*What is needed:*
Below are the records; give again exactly the line with "Avg | crash_y: 35.433 -> 35.429", the line with "Avg | Coverage: 46.15 -> 45.30", and each line that lies between them, and nothing besides.

*Data for analysis:*
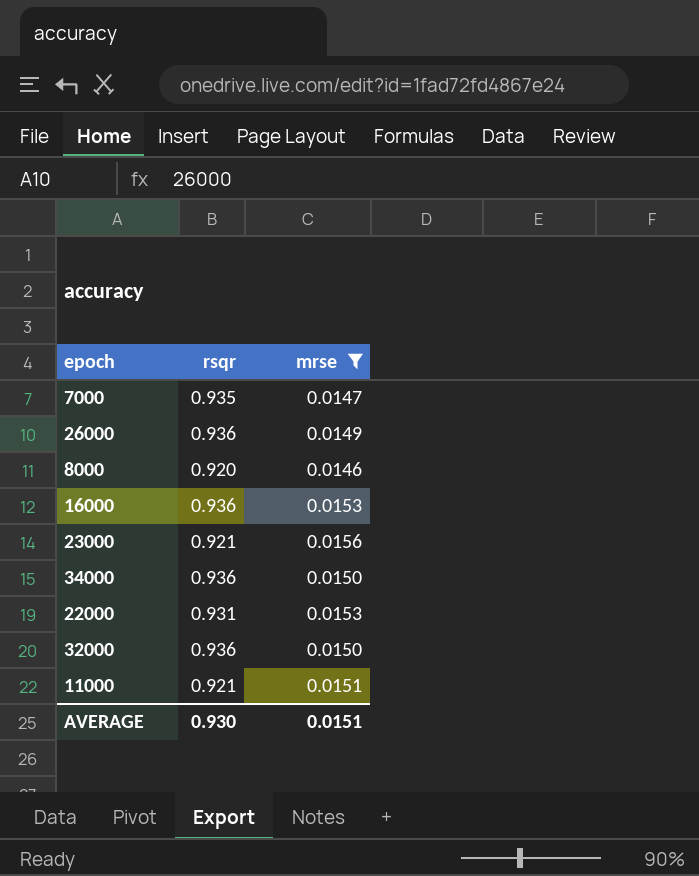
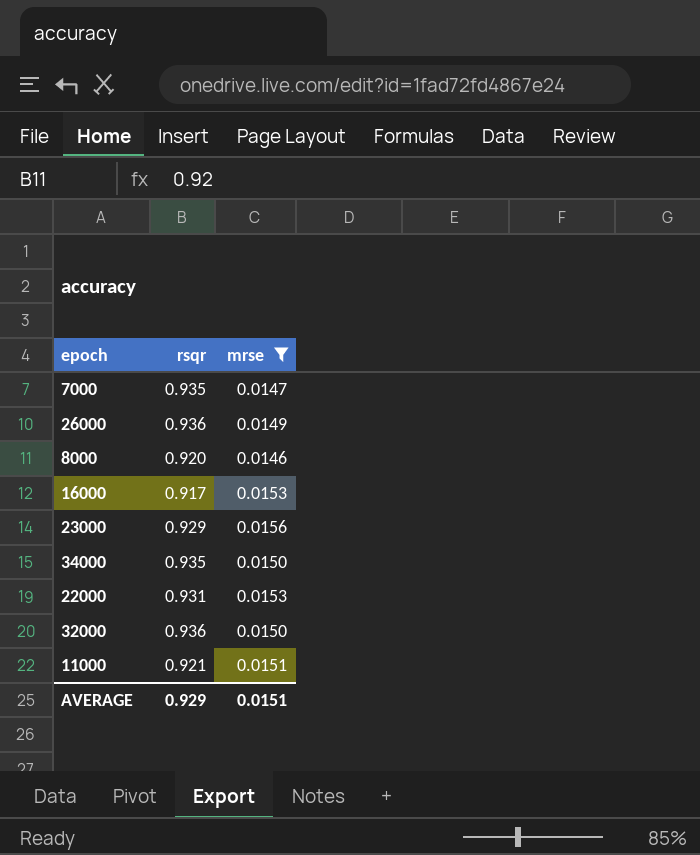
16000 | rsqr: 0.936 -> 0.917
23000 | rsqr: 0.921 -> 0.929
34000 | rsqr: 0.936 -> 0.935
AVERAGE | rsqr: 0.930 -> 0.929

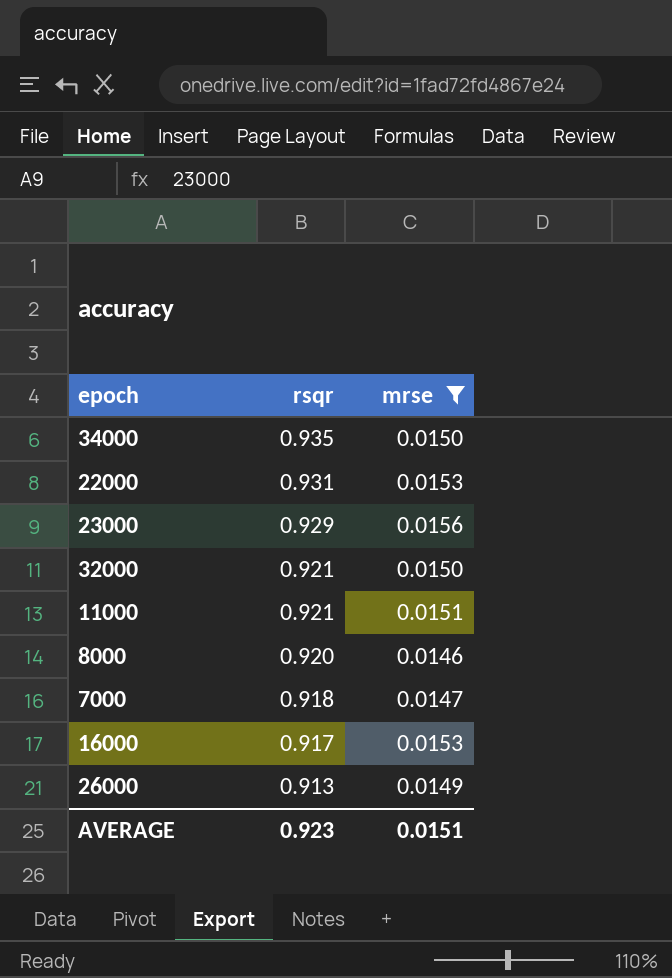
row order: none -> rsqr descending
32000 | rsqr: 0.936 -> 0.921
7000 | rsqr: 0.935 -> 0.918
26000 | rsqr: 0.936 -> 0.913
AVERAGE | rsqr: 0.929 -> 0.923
* * *
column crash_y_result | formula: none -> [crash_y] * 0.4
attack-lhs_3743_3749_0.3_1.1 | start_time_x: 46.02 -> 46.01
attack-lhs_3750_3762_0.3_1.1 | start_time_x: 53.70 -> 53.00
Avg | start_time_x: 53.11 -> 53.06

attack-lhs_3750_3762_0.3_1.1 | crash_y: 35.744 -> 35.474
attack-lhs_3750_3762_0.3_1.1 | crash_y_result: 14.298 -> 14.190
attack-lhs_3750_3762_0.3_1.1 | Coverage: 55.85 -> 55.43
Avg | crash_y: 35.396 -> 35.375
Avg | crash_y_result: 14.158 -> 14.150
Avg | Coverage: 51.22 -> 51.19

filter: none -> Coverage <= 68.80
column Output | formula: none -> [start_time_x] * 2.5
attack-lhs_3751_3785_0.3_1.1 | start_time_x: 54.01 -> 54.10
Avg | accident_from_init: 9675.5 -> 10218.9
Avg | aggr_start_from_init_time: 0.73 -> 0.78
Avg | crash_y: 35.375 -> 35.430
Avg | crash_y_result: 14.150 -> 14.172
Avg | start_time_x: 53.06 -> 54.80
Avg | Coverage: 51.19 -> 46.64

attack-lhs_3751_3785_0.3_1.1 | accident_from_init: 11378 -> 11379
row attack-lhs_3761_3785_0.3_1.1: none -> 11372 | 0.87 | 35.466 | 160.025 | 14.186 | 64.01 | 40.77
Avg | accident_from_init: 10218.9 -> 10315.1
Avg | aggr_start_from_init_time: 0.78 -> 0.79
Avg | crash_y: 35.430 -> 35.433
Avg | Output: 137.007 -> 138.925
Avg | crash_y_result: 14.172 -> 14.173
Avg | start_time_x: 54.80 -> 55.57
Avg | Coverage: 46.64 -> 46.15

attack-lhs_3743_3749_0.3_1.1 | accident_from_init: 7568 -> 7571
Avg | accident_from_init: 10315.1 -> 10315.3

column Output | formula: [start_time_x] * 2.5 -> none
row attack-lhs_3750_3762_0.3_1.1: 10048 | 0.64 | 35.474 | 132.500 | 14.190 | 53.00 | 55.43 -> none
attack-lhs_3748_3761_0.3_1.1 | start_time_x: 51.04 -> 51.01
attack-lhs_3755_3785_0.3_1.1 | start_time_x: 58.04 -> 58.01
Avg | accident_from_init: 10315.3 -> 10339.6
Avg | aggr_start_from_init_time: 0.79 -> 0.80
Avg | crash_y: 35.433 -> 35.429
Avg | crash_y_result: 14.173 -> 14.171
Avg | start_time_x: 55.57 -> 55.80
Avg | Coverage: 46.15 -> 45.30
...
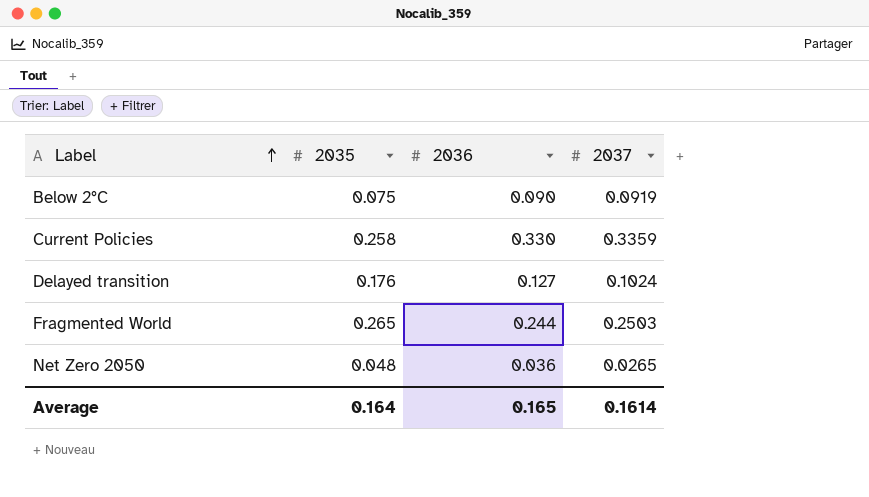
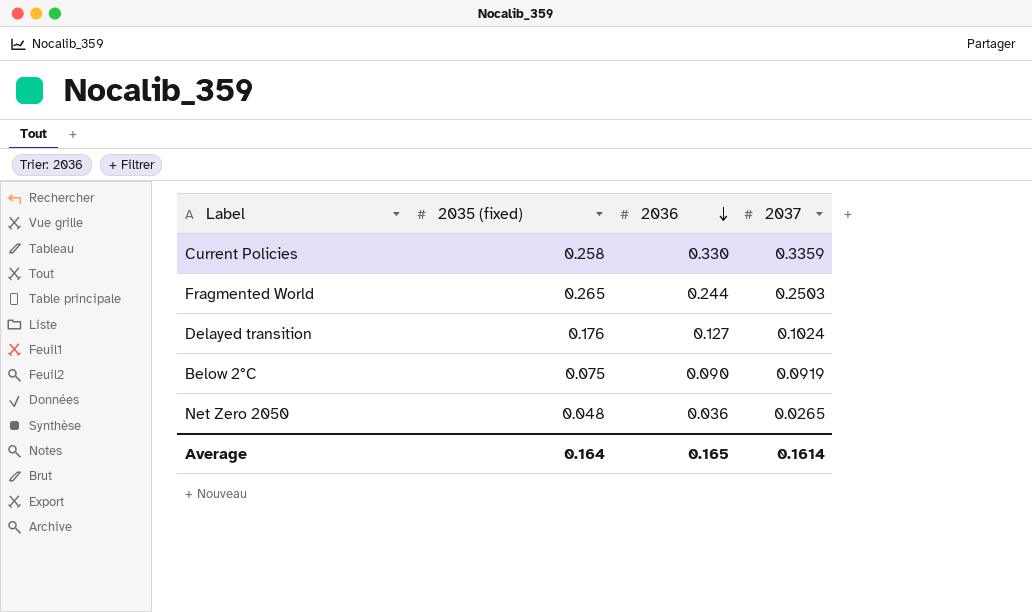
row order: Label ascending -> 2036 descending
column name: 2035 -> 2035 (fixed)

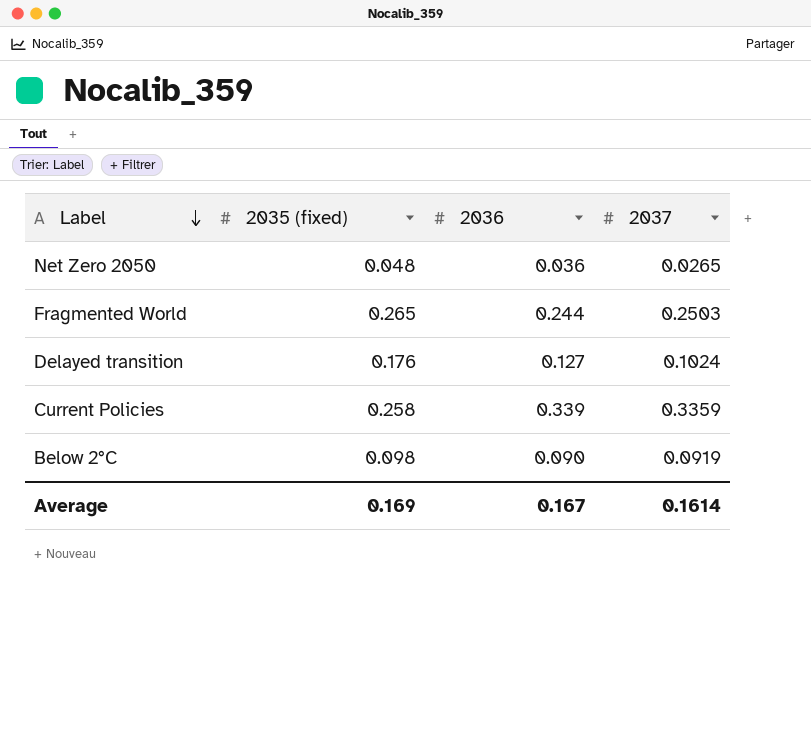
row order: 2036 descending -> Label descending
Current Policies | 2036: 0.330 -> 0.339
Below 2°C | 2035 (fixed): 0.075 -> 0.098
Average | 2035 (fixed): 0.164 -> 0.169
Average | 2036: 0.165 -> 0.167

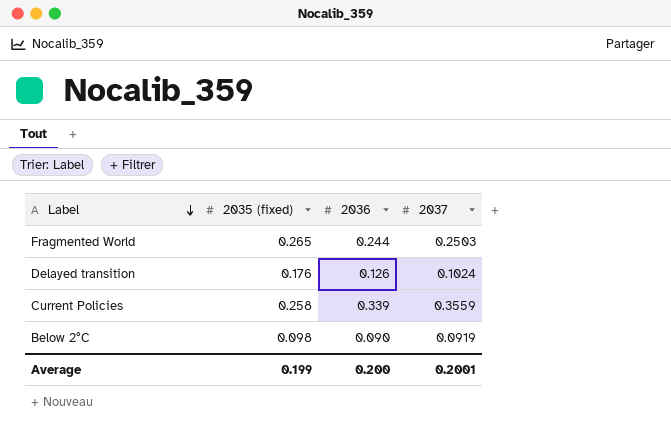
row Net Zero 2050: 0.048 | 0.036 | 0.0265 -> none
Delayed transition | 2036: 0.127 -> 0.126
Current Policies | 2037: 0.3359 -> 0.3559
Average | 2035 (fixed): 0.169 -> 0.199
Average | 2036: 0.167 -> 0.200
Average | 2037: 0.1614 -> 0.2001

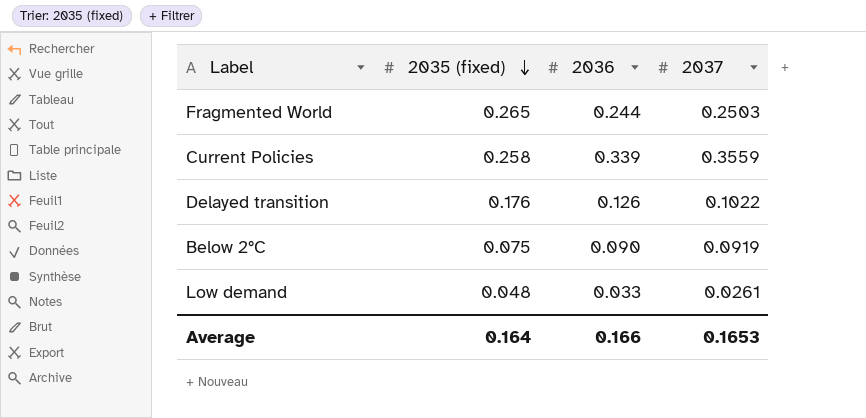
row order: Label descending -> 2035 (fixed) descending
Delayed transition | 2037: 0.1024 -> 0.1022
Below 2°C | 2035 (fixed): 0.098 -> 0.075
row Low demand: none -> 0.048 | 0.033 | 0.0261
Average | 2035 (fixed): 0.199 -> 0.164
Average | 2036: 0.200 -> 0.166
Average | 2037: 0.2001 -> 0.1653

*Exercise output:*
Avg | crash_y: 35.433 -> 35.429
Avg | crash_y_result: 14.173 -> 14.171
Avg | start_time_x: 55.57 -> 55.80
Avg | Coverage: 46.15 -> 45.30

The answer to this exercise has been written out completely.